Brandi: And [in his letters] he talk about what he want to do, and how he want to change and his goals and stuff.

MC: Do you guys talk about that in person too, or does he just write it down?

Brandi: Um, yeah, we talk about it in person, but he like, he really get deeper into it when he writin’, we might just like talk about it, but he’ll really, you know, go into it if he writin’ it.

16A recurrent theme among participants when asked about hopes for the future of their relationships were visions of domestic stability centering on the man’s permanent return to the household and successful assumption of the roles of loyal husband and attentive father–although not necessarily the primary financial provider.  In the words of Stephanie, a 25-year-old African-American security guard and college student married to a man serving four years: “And, by then [the time of her husband’s release] I just hope that I’m in a career, and then we can just start establishing our family, you know, get stuff together, cuz we wanna have kids, like within the next couple of years. So, get everything together so we can have a good, financially comfortable, happy family”.  The decision to “stand by your man” prompts women to counteract the cognitive dissonance of choosing a legally stigmatized or dishonored mate by seeking verifications of his “worth” and devotion to the relationship (Comfort et al., 2000). Stories of redemption therefore play a crucial role in solidifying most partnerships during the detention period by providing verbal assurance that men are making progress towards law-abiding, family-centered lives that complement the domestic stability and harmony the majority of the women covet.  Hence the “gifts” of letters become “vehicles and instruments for realities of another order: influence, power, sympathy, status, emotion; and the skilful game of exchange consists of a complex totality of maneuvers, conscious or unconscious, in order to gain security and to fortify one’s self against risks incurred through alliances and rivalry” (Lévi-Strauss, 19).

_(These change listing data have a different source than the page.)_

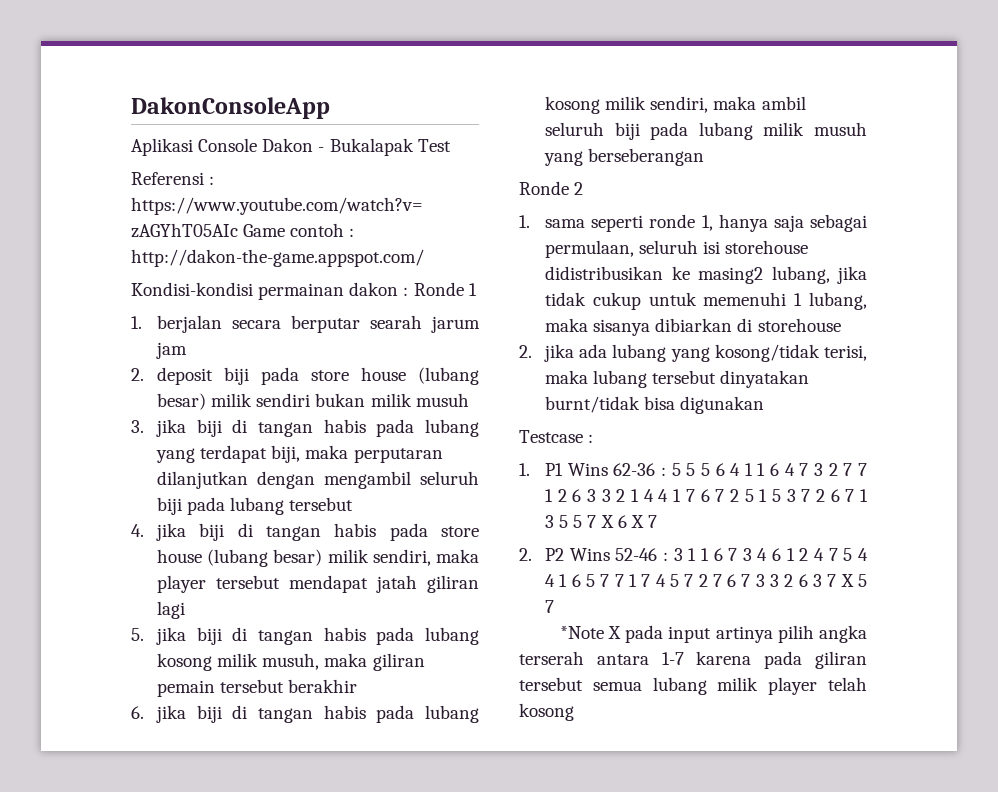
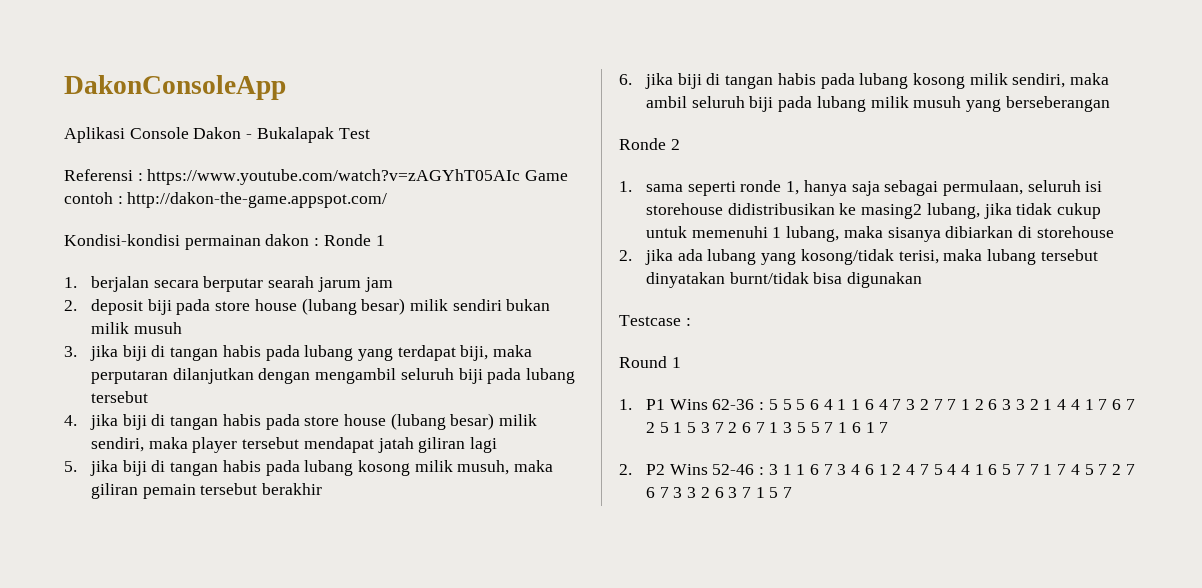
(594, 438) none -> [619,356,681,368] // Round 1
[600,515,644,528] X 6 X -> [838,422,875,433] 1 6 1
[840,574,867,587] [545,600,555,613] [559,625,867,643] [519,651,867,669] [519,677,867,695] [519,703,574,721] X 5 7 // *Note X pada input artinya pilih angka terserah antara 1-7 karena pada giliran tersebut semua lubang milik player telah kosong -> [755,487,793,498] 1 5 7

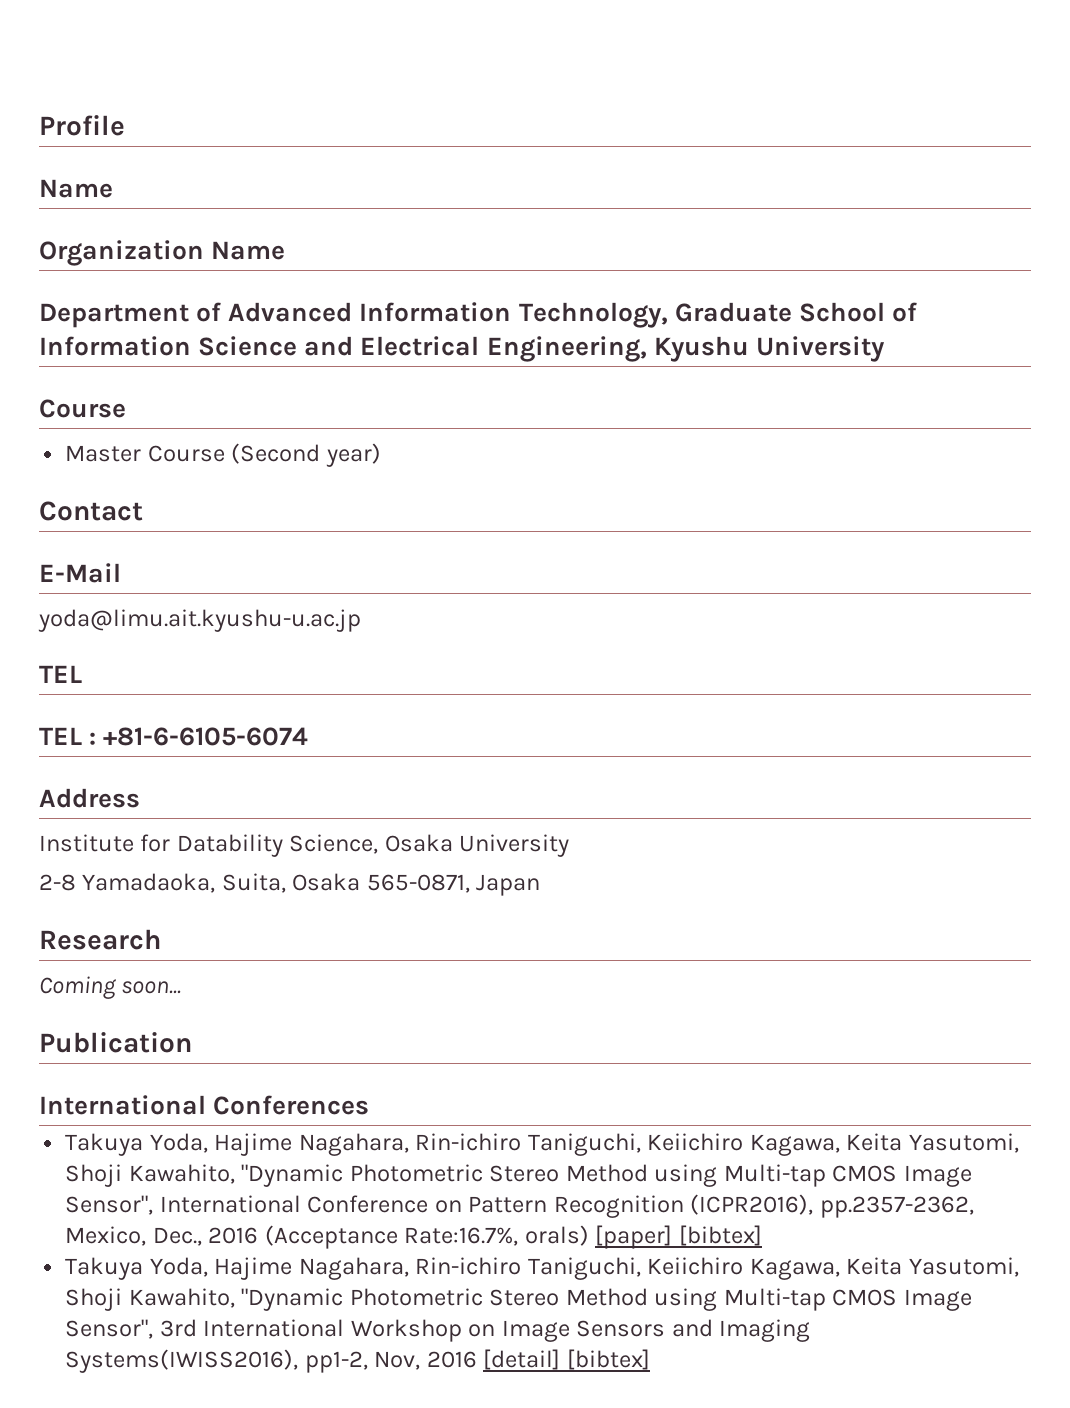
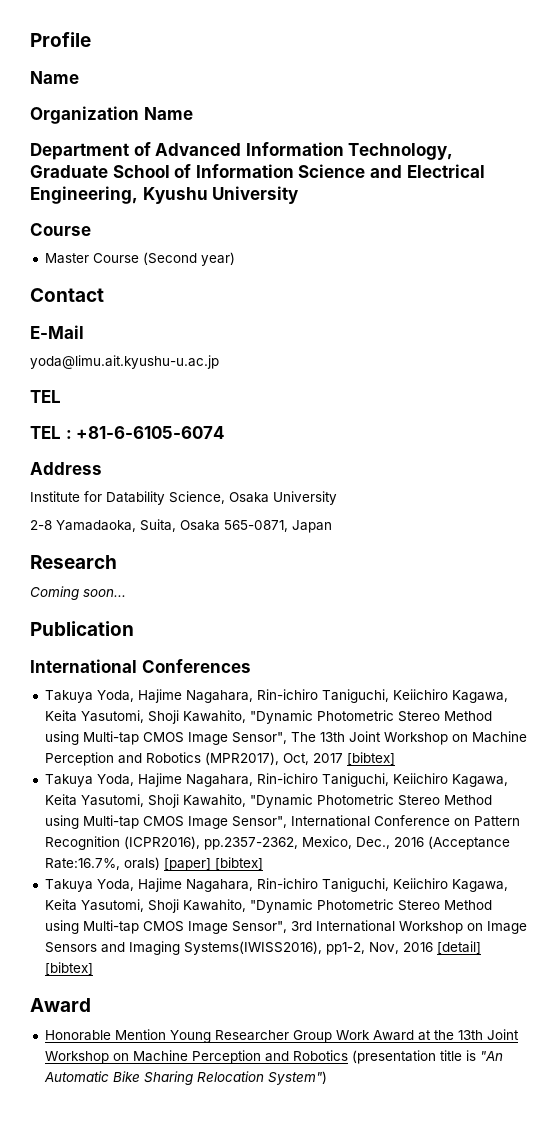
(370, 1105) none -> [44,689,508,703] [44,710,492,724] [44,731,527,745] [44,752,395,766] // Takuya Yoda, Hajime Nagahara, Rin-ichiro Taniguchi, Keiichiro Kagawa, Keita Yasutomi, Shoji Kawahito, "Dynamic Photometric Stereo Method using Multi-tap CMOS Image Sensor", The 13th Joint Workshop on Machine Perception and Robotics (MPR2017), Oct, 2017 [bibtex]
(650, 1359) none -> [30,998,91,1012] [44,1029,519,1043] [44,1050,503,1064] [43,1071,327,1085] // Award // Honorable Mention Young Researcher Group Work Award at the 13th Joint Workshop on Machine Perception and Robotics (presentation title is "An Automatic Bike Sharing Relocation System")

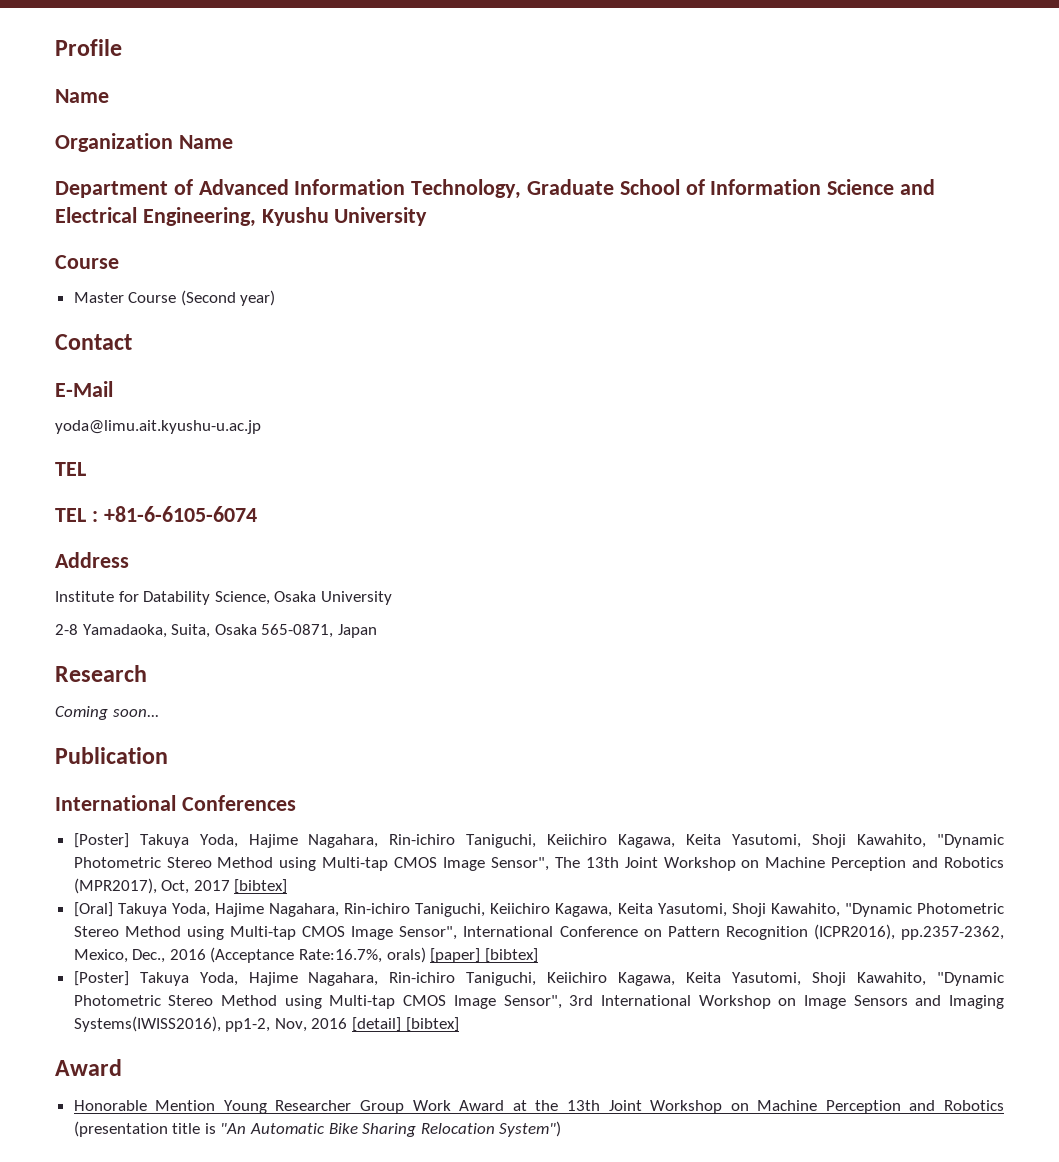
(251, 666) none -> [73,833,129,848] [Poster]
(395, 758) none -> [73,902,113,917] [Oral]
(263, 863) none -> [73,971,129,986] [Poster]

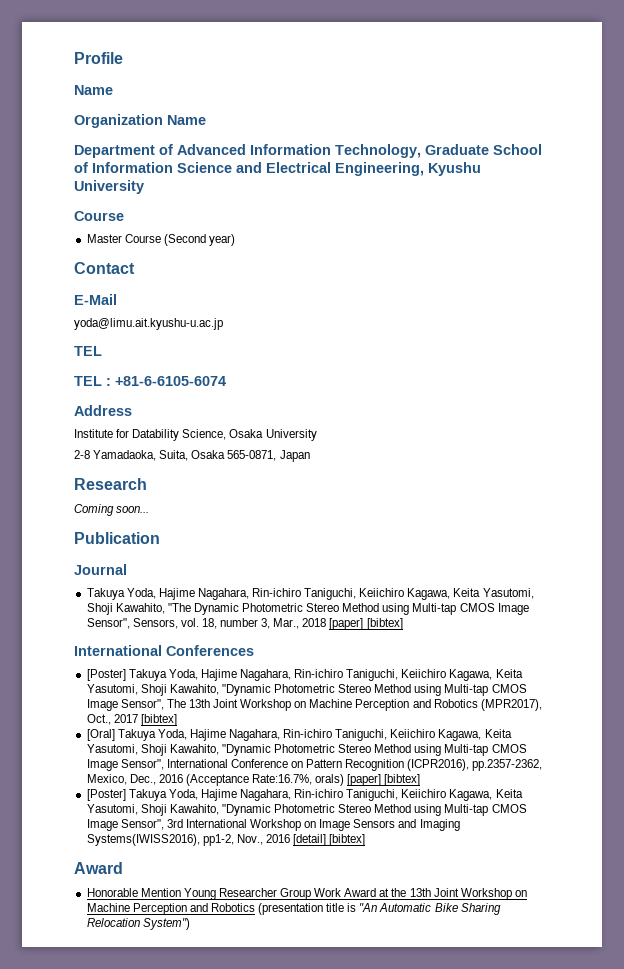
(168, 755) none -> [74,564,127,575] [86,588,534,600] [86,603,529,615] [86,618,403,630] // Journal // Takuya Yoda, Hajime Nagahara, Rin-ichiro Taniguchi, Keiichiro Kagawa, Keita Yasutomi, Shoji Kawahito, "The Dynamic Photometric Stereo Method using Multi-tap CMOS Image Sensor", Sensors, vol. 18, number 3, Mar., 2018 [paper] [bibtex]
[161,880,190,894] Oct, -> [86,714,111,725] Oct.,
[274,1018,307,1032] Nov, -> [236,834,263,845] Nov.,

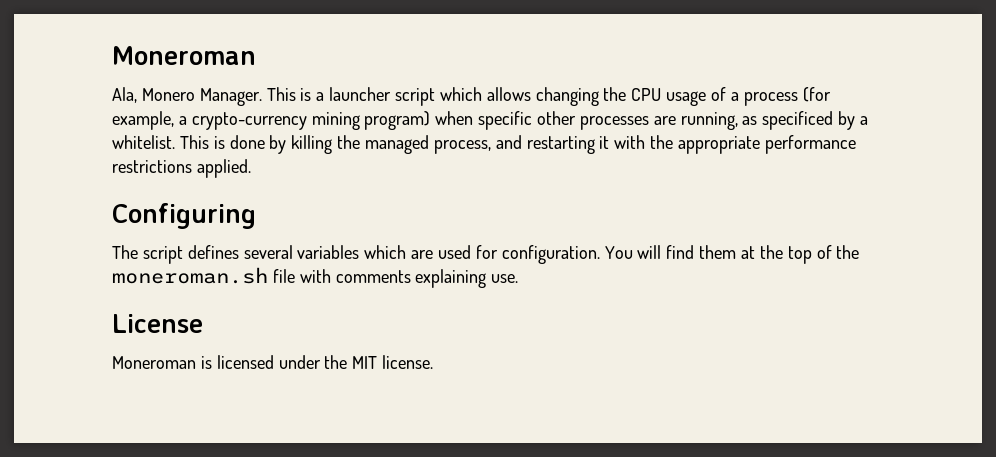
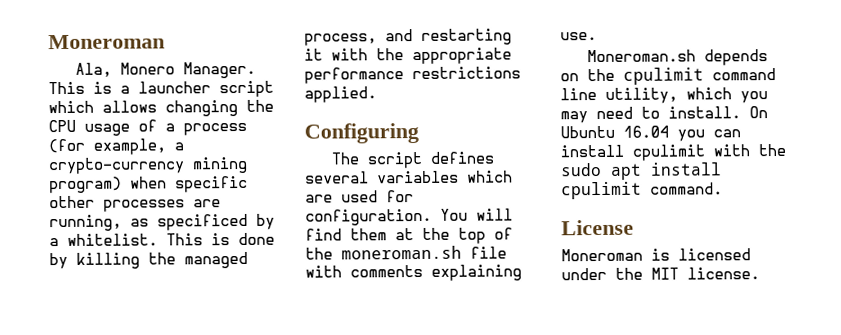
(519, 278) none -> [586,49,768,66] [560,67,776,85] [560,87,768,104] [560,106,768,124] [560,125,741,142] [560,143,786,161] [560,162,722,180] [561,181,723,200] // Moneroman.sh depends on the cpulimit command line utility, which you may need to install. On Ubuntu 16.04 you can install cpulimit with the sudo apt install cpulimit command.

When narratives of repentance and transformation invoke positive responses from wives, fiancées, or girlfriends their telling continues, linking couples in a cycle of profession and affirmation which “not only heightens sexual and emotional intensity among couples, but … also provides them with a belief in the permanence of their relationships” (Fishman, 168).Keisha, a 20-year-old African-American service-industry worker, was one of the few participants who identified this pattern, bluntly rejecting the messages she receives from her fiancé during his one-year parole-violation sentence for domestic violence:

Keisha: And he tell, I mean, it seem like he tell me everything I wanna hear, but it’s not.  You know, you cain’t believe letters, that’s just a dream…

MC: Why do you think you can’t believe them?

Keisha: Cuz I done been through it before.  A guy, I wrote him for six months, and he got out and went home to his wife. … [My current boyfriend] always tell me, “I’ll never do it again!”  [pause, dourly]  But a person’ll say anything while they in jail.  They’ll tell you everything, “I won’t never get in trouble again,” [then] they get out [of prison], be cool for three months, and then they back in cuzthey done hit you again!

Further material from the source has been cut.